He said with a faint unfriendly inflexion: ‘Well?’
Birch repeated what he had said:
‘Oh? Is that necessary? The boy is always ailing something. I think this business of having nurses in at the slightest excuse is bad for him. It gives him an overweening sense of his own importance.’
Robert said: ‘There’s more than the slightest excuse tonight.’
‘Why, what’s the matter?’
‘He has a patch developing again on both lungs.’
They both stared hard at him.
‘You mean pneumonia again?’
‘Yes.’
A sinking feeling in the stomach. Mr Ferguson looked as if he would like to deny it all, as if he still suspected Brook of doing this with a desire to anger him.
‘It’s very singular. I confess I’m surprised.’
‘No more surprised than I was, sir. The last time I saw him he was very well.’

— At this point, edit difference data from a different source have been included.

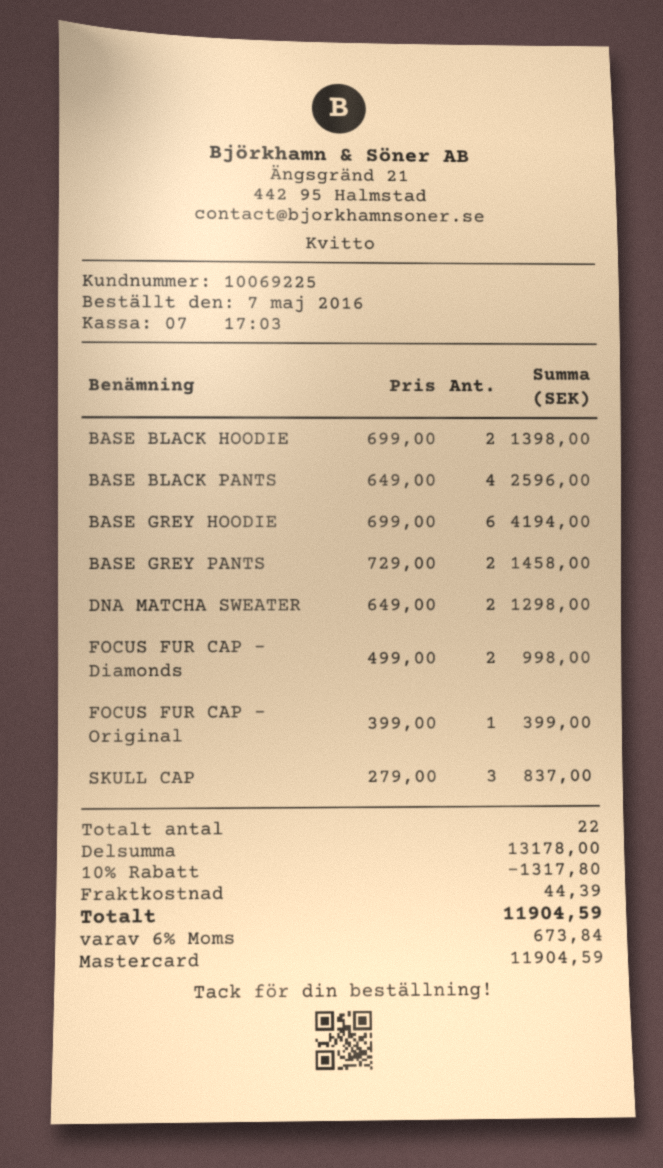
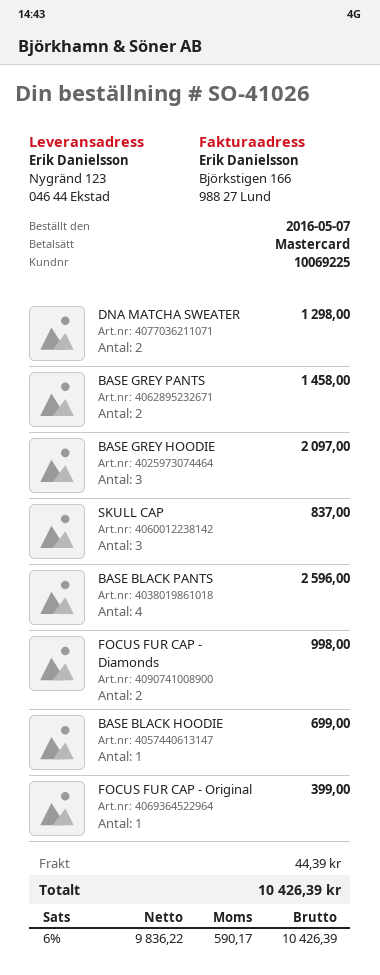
BASE BLACK HOODIE: 2 for 1398.00 -> 1 for 699.00
BASE GREY HOODIE: 6 for 4194.00 -> 3 for 2097.00
discount: 10% = 1317.80 -> none
tax: 6% = 673.84 -> 6% = 590.17
total: 11904.59 -> 10426.39

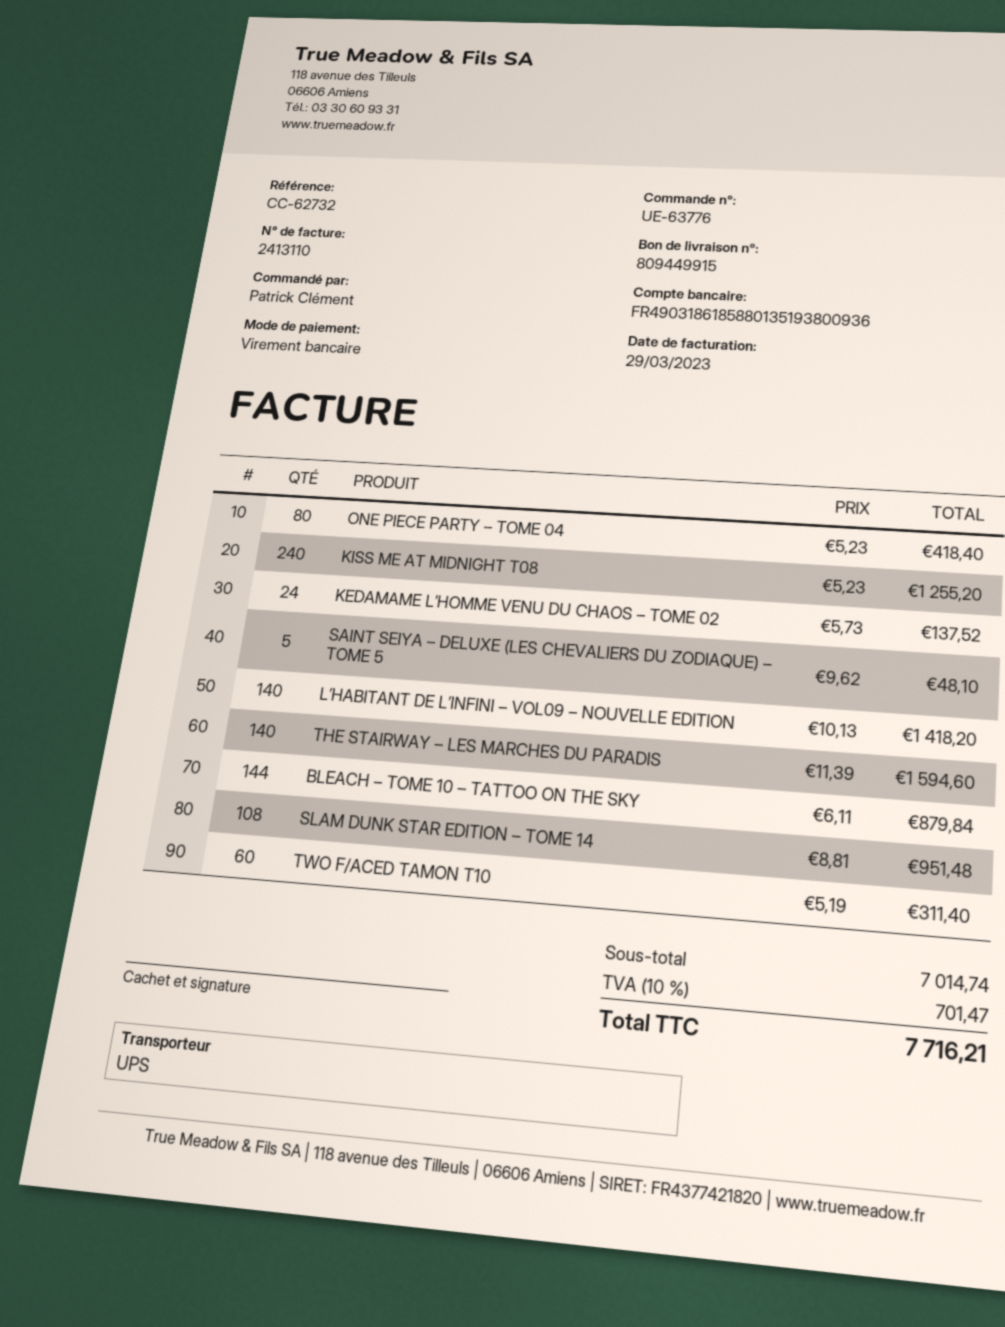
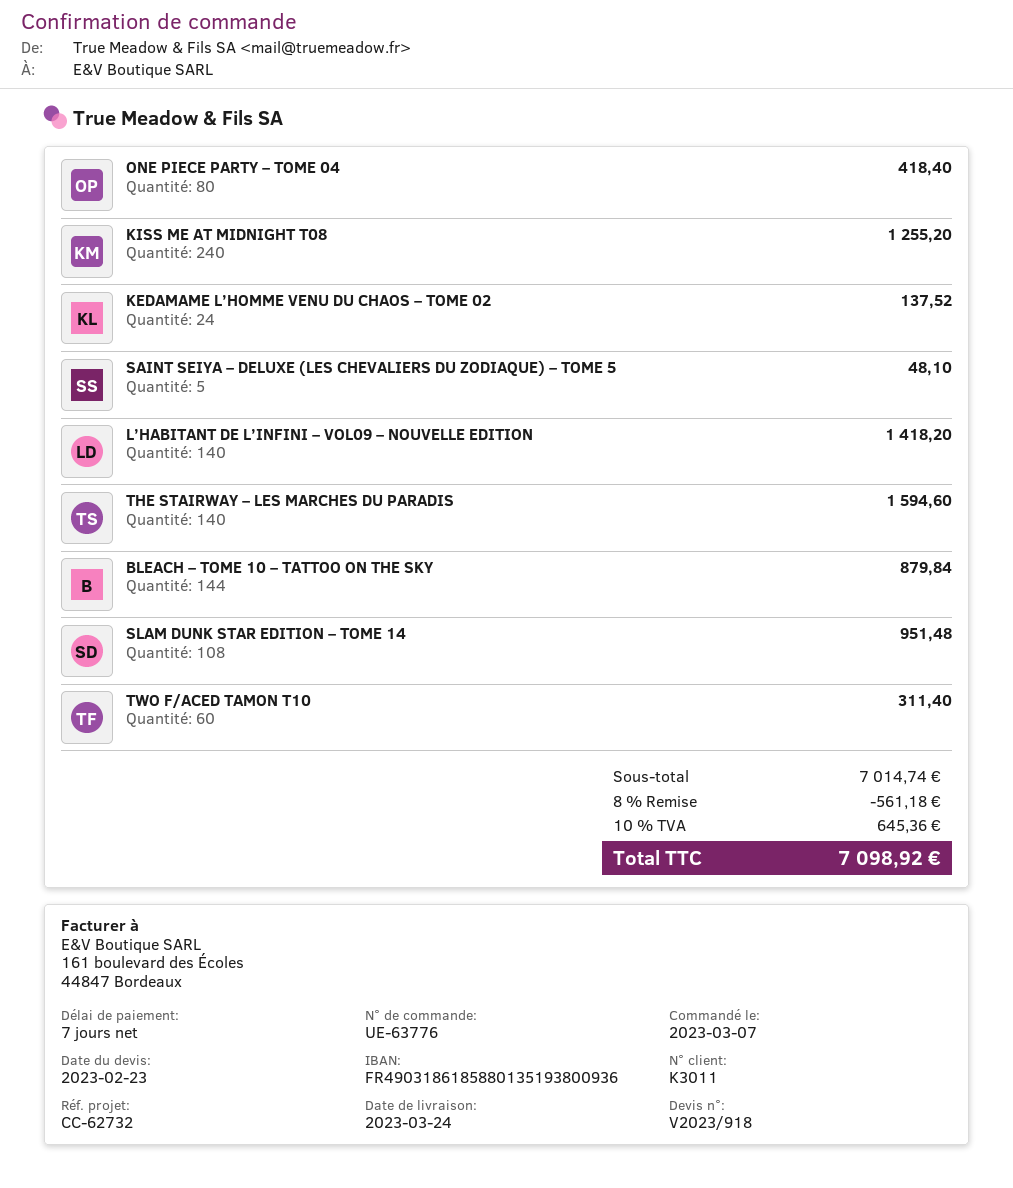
discount: none -> 8% = 561.18
tax: 10% = 701.47 -> 10% = 645.36
total: 7716.21 -> 7098.92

‘No doubt. No doubt. Well, Mrs Ferguson can manage, surely. You can stop it before it develops. It’s not likely to be so serious as last time.’
‘All the symptoms are there, I’m afraid. We shall be able to tell better in another twelve hours. I confess I was – disappointed when I sounded him.’
So it had to happen again, the nursing, the delirium, the crisis, the long convalescence. Horrified and weary at the thought. She
mustn’t feel weary. It was her duty to see him through again.
The old man did not move from the foot of the stairs.
He said: ‘ Is there grounds for a second opinion?’
‘I don’t think anything would be served by it at the moment.
But naturally–’
‘You know, Birch, why I always feel this way.’
‘Yes. Certainly. It can do no harm. I’ll send a note to Mr Plimley
first thing in the morning.’
He still did not move, and they had to step past him, leaving
him frowning up towards the landing above.
At the door Robert Birch picked up his coat and said quietly:
‘Brook told me last Tuesday that he was taking an appointment
in London. Has there been a quarrel with his father?’
‘Yes …’
She waited but the young man did not speak. He was buttoning
his coat, his face uncommunicative.
She said in rising alarm: ‘Is he very ill?’
‘I don’t know. I don’t think so. But he seems to have such nervous
exhaustion: I’ll be round early in the morning, about seven-thirty.
If you want me before–’
She caught his arm. ‘ I can very easily do without sleep for one
night, Robert. I think I can help him. It may help if he feels he
can talk freely about it all. Then Nurse Charters can come by day
as she did before.’
He hesitated. ‘Very well. I know he’ll be in the best possible
hands.’
But everything didn’t happen the same. From the start nothing was the same.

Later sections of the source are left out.